Съемка началась. Не прошло и минуты, как ведущая программы грохнула кулаком по столу: «Опять в кадре этот долбаный графин с водой! Я предупреждала, чтоб его здесь не было! По-хорошему не понимаете? Так я объясню по-плохому. Кто там тявкнул в коридоре? Все вы пулей отсюда вылетите». Съемочная группа затравленно смотрела на теледиву. Журналистка еще некоторое время поклокотала, но мне уже было все равно. Я промямлила что-то про культурную столицу, и меня отпустили. Домой никто не собирался меня отвозить, и я поплелась в темноте к метро, не понимая, почему я опять вступила в ту же реку.

Три года назад я снова дала себя соблазнить… Обещали: будете вести программу «Путешествия в прошлое», можете говорить что хотите - цензуры больше нет. Съемки раз в месяц, а платить будем пятнадцать тысяч рэ за передачу. «Попробую, - решила я. - Пятнадцать тысяч на дороге не валяются». Задумано было так: каждый выпуск посвящен одной теме - чаепитие, грамофонные пластинки, городские дворы, школы и гимназии, Рождество. Программа рассчитана на год.

Ровно за неделю до начала съемок я сломала ногу. Скандал. Но искать нового ведущего нет времени. Будем снимать со сломанной ногой. Гипс наложили? Вот и отлично! Наши ассистенты будут вас на руках носить. Когда вы сидите, гипса не видно, а когда надо стоять, мы будем прислонять вас к дереву или к стене… Завтра парикмахер Маргоша придет к вам на дом, подстрижет и покрасит. Сделаем из вас шатенку.

Маргоша явилась, опоздав на два часа.

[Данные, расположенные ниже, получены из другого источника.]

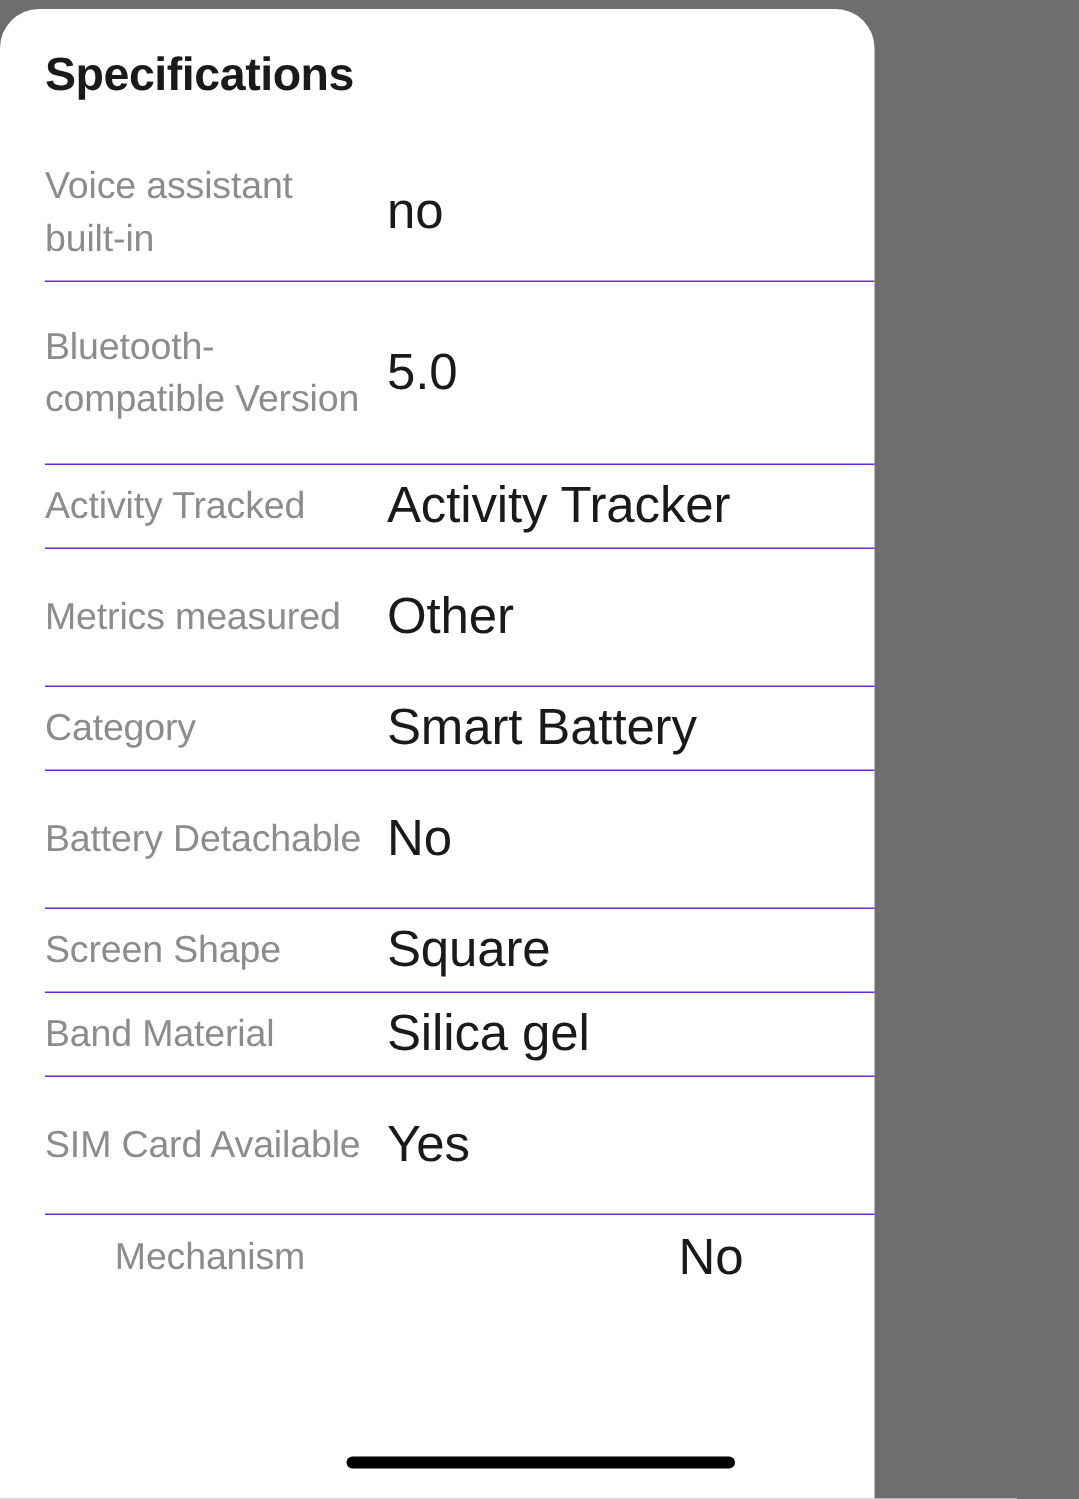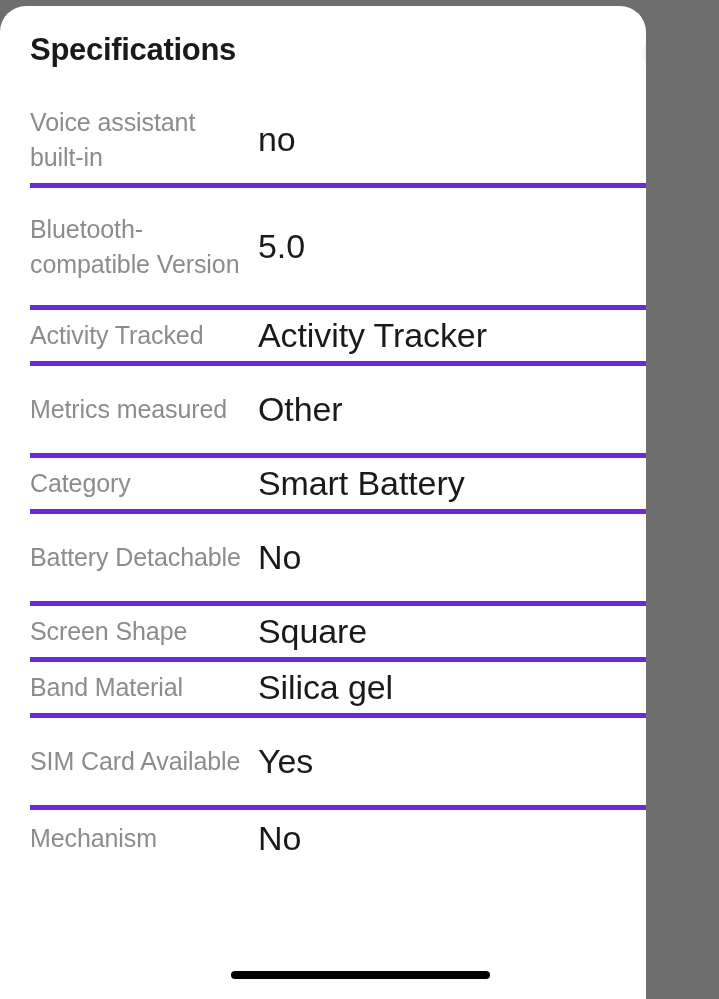--- a/index.html
+++ b/index.html
@@ -11,21 +11,21 @@
     height: 999px;
     background: #6e6e6e;
     font-family: "Liberation Sans", sans-serif;
     overflow: hidden;
   }
 
   #sheet {
     position: absolute;
     left: 0;
     top: 6px;
-    width: 646px;
+    width: 583px;
     height: 993px;
     background: #ffffff;
     border-top-left-radius: 26px;
     border-top-right-radius: 26px;
     box-sizing: border-box;
     overflow: hidden;
   }
 
   
   #sheet-header {
@@ -65,24 +65,24 @@
     left: 0;
     top: 90px;
     width: 719px;
   }
   .spec-row {
     position: relative;
     display: flex;
     align-items: center;
     margin-left: 30px;
     margin-right: 29px;
-    border-bottom: 5px solid #6d28d9;
+    border-bottom: 1px solid #6d28d9;
     box-sizing: border-box;
   }
-  .spec-row:last-child { border-bottom: none; }
+  .spec-row:last-child { border-bottom: none; text-align: center; }
   .spec-row.lines-1 { min-height: 56px; }
   .spec-row.lines-2 { min-height: 92px; }
   .spec-row.lines-3 { min-height: 122px; align-items: center; }
 
   .spec-label {
     width: 228px;
     flex: 0 0 228px;
     font-size: 25px;
     line-height: 35px;
     color: #8c8c8c;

Перед работой полчаса покурила и со вздохом принялась за работу… «Ну, все. Идите в ванную смывать краску». Из ванной я вышла с рыданиями и была готова убить Маргошу костылем: мои волосы были алого цвета.

- Ой, мне не тот тюбик в магазине подсунули. Какие невнимательные…

- А мне-то что делать? Как я в таком виде буду сниматься? Перекрашивайте немедленно!

- Да где же я вам, на ночь глядя, новую краску найду? Теперь вас только черная возьмет. Завтра утром куплю и подъеду. Да не расстраивайтесь вы так. Между прочим, на Западе алые волосы в моде. Не хотите так оставить?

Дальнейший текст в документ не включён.